### INSTRUCTIONS TO FOLLOW
Reproduce what is written in the records below exactly, and leave out the images.
- Opening Delimiter -
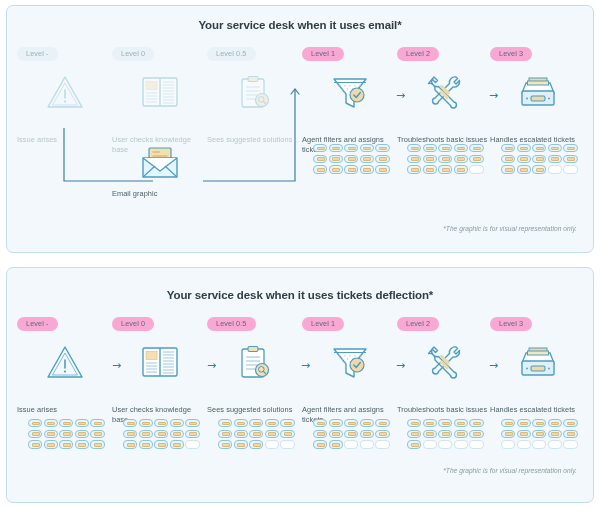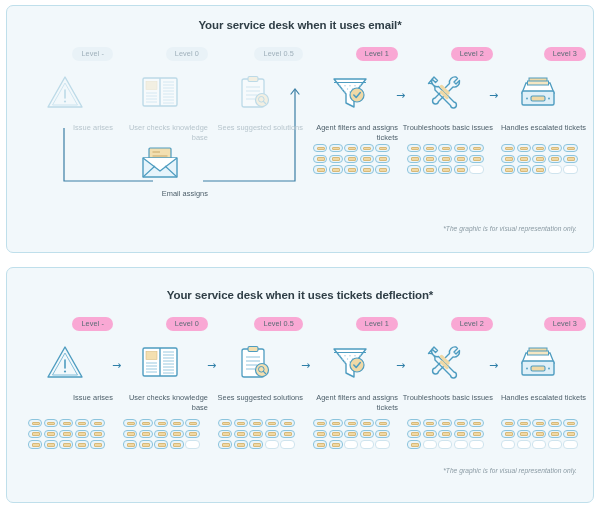--- a/index.html
+++ b/index.html
@@ -47,7 +47,7 @@
   .col{
     position:absolute;
     width:96px;
-    text-align:right;
+    text-align:left;
   }
   .badge{
     display:inline-block;

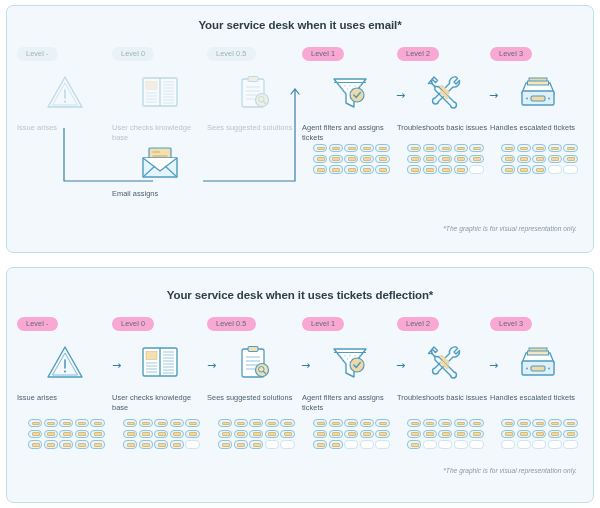--- a/index.html
+++ b/index.html
@@ -73,7 +73,7 @@
     font-size:7.4px;
     color:#4b5d68;
     line-height:1.38;
-    margin-top:7px;
+    margin-top:19px;
     letter-spacing:0.05px;
   }
   .col.dim .caption{color:#b7c5cd;}

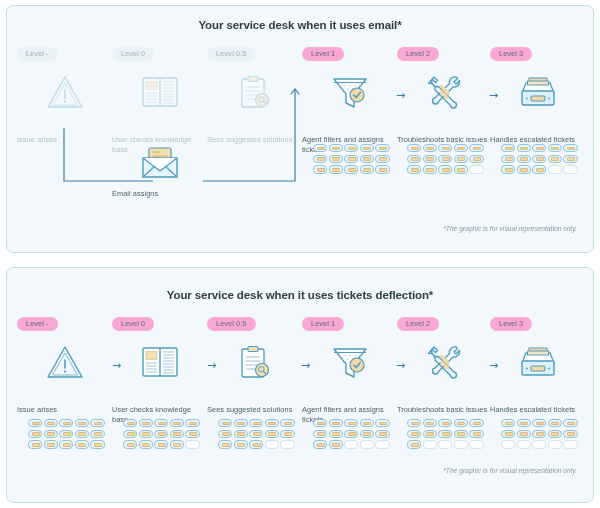--- a/index.html
+++ b/index.html
@@ -264,7 +264,7 @@
           <path d="M5 33 L17 22 M39 33 L27 22" fill="none" stroke="#4e9cc0" stroke-width="1.1"></path>
         </svg>
       </div>
-      <div class="caption" style="margin-top:5px;">Email assigns</div>
+      <div class="caption" style="margin-top:5px;">Email graphic</div>
     </div>
 
     <div class="grid" id="g-e-l1" style="left:306px;top:138px;">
- Closing Delimiter -
### EXERCISE OUTPUT
--- a/index.html
+++ b/index.html
@@ -47,7 +47,7 @@
   .col{
     position:absolute;
     width:96px;
-    text-align:right;
+    text-align:left;
   }
   .badge{
     display:inline-block;

--- a/index.html
+++ b/index.html
@@ -73,7 +73,7 @@
     font-size:7.4px;
     color:#4b5d68;
     line-height:1.38;
-    margin-top:7px;
+    margin-top:19px;
     letter-spacing:0.05px;
   }
   .col.dim .caption{color:#b7c5cd;}

--- a/index.html
+++ b/index.html
@@ -264,7 +264,7 @@
           <path d="M5 33 L17 22 M39 33 L27 22" fill="none" stroke="#4e9cc0" stroke-width="1.1"></path>
         </svg>
       </div>
-      <div class="caption" style="margin-top:5px;">Email assigns</div>
+      <div class="caption" style="margin-top:5px;">Email graphic</div>
     </div>
 
     <div class="grid" id="g-e-l1" style="left:306px;top:138px;">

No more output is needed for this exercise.